Em sua obra, Freud parece nos apontar um modelo alternativo de laço social que não estaria fundado pelo pacto do reconhecimento na produção de identidades sociais, tributárias da inscrição de uma lei anterior que determinaria os modos de identificação (como parece sugerir a lógica totêmica). Outra forma de enlaçamento social é apresentada no ensaio "Moisés e o monoteísmo: três ensaios" (1939/2001), cujas teses centrais consistem na defesa de uma identidade egípcia de Moisés e dos créditos pela invenção do monoteísmo atribuídos a um faraó egípcio. Ou seja, a comunidade judaica teria como fundador um estrangeiro e o monoteísmo se iniciaria sob o domínio não-judeu e não-europeu.

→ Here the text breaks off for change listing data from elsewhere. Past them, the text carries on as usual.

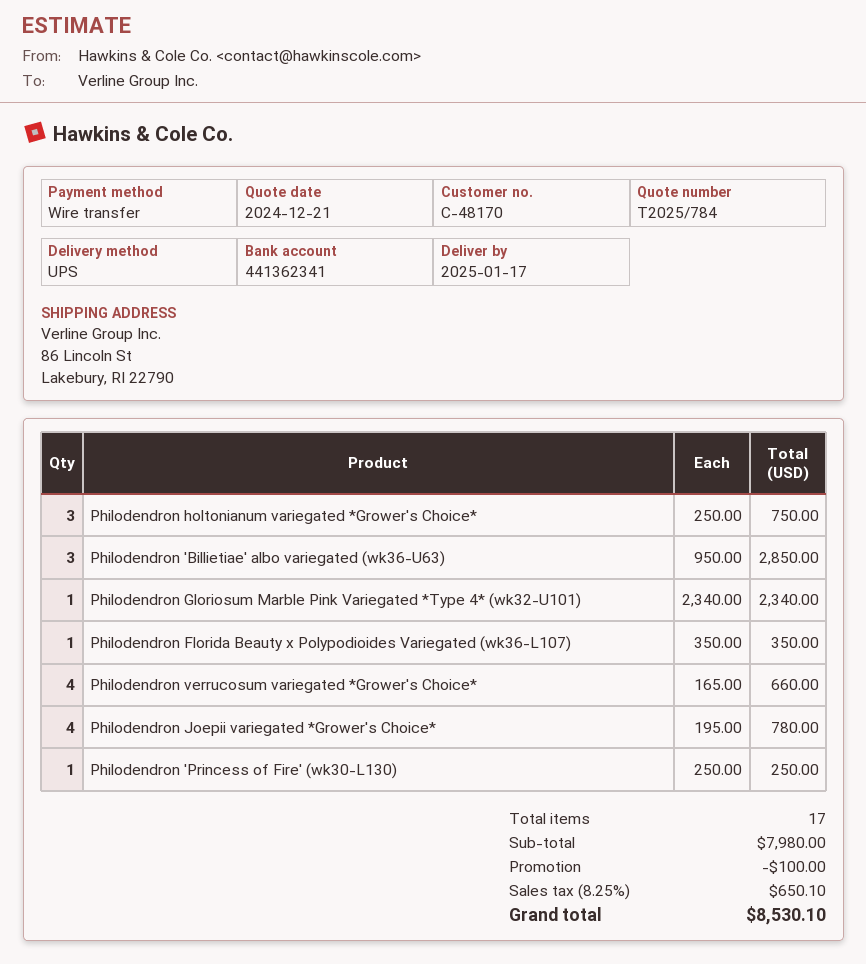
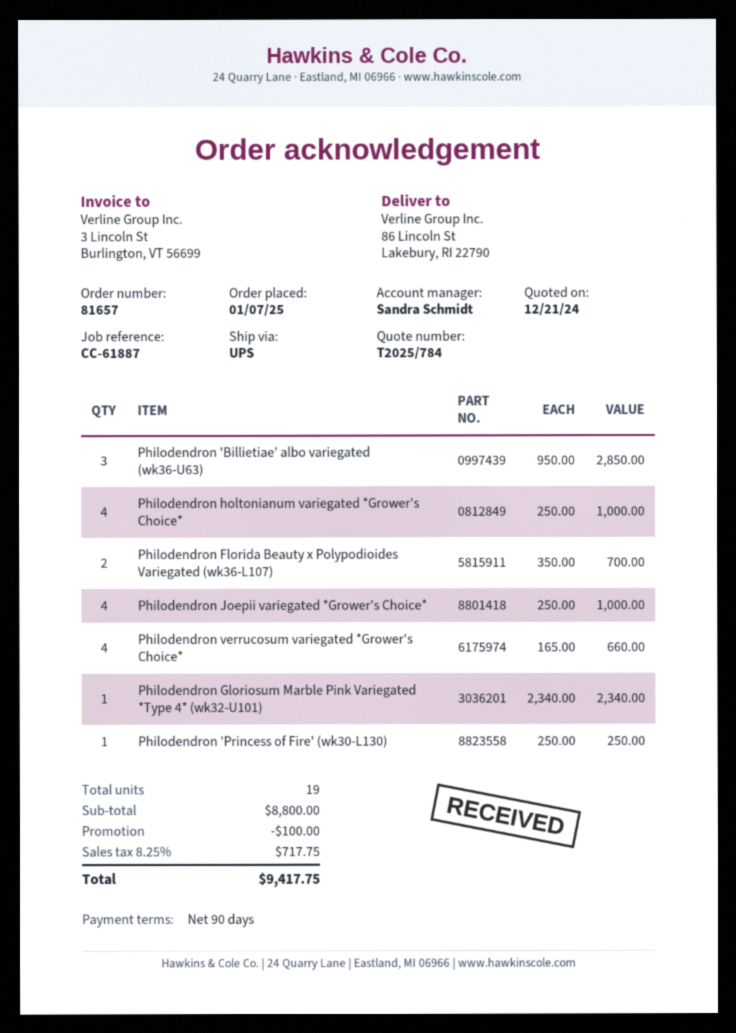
Philodendron holtonianum variegated *Grower's Choice*: 3 x 250.00 = 750.00 -> 4 x 250.00 = 1000.00
Philodendron Florida Beauty x Polypodioides Variegated (wk36-L107): 1 x 350.00 = 350.00 -> 2 x 350.00 = 700.00
Philodendron Joepii variegated *Grower's Choice*: 4 x 195.00 = 780.00 -> 4 x 250.00 = 1000.00
total quantity: 17 -> 19
subtotal: 7980.00 -> 8800.00
tax: 8.25% = 650.10 -> 8.25% = 717.75
total: 8530.10 -> 9417.75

O faraó Akhenaten teria fundado a primeira religião monoteísta no Egito, centrada no deus solar Aton. Porém, com sua morte, a religião terminou sendo sucumbida e rejeitada pelo povo egípcio. Ficando a cargo da figura energética e obstinada de Moisés, adepto convicto da religião de Aton, transmitir essa doutrina para um povo outro, no qual, posteriormente, passaria a ser chamado de seu povo e teria na circuncisão um atributo comum de identidade. O Moisés egípcio dera a uma parte do povo uma noção mais altamente espiritualizada de deus, a ideia de uma divindade única a abranger o mundo inteiro, que era não menos amantíssimo do que todo-poderoso, com aversão a todo cerimonial e magia, e que apresentava aos homens, como seu objetivo mais elevado, uma vida na verdade e na justiça (Freud, 1939/2001, p. 46).

Contudo, essa mesma religião instalada pelo Moisés egípcio termina sendo destituída e ele morto pelo povo que acabara de unificar. Esse povo, então, assume uma nova religião e passa a adorar o deus vulcânico Yahvé. Os seguidores de Moisés "obstinados e indisciplinados para com seu legislador e líder, levantaram-se contra ele um dia, mataram-no e livraram-se da religião de Aton que lhes fora imposta, tal como os egípcios se tinham livrado dela anteriormente" (Freud, 1939/2001, p. 54). Passou-se a adorar outros deuses novamente. E isso terminou suprimindo a ideia de monoteísmo, a indiferença com o cerimonial e o destaque dado à ética.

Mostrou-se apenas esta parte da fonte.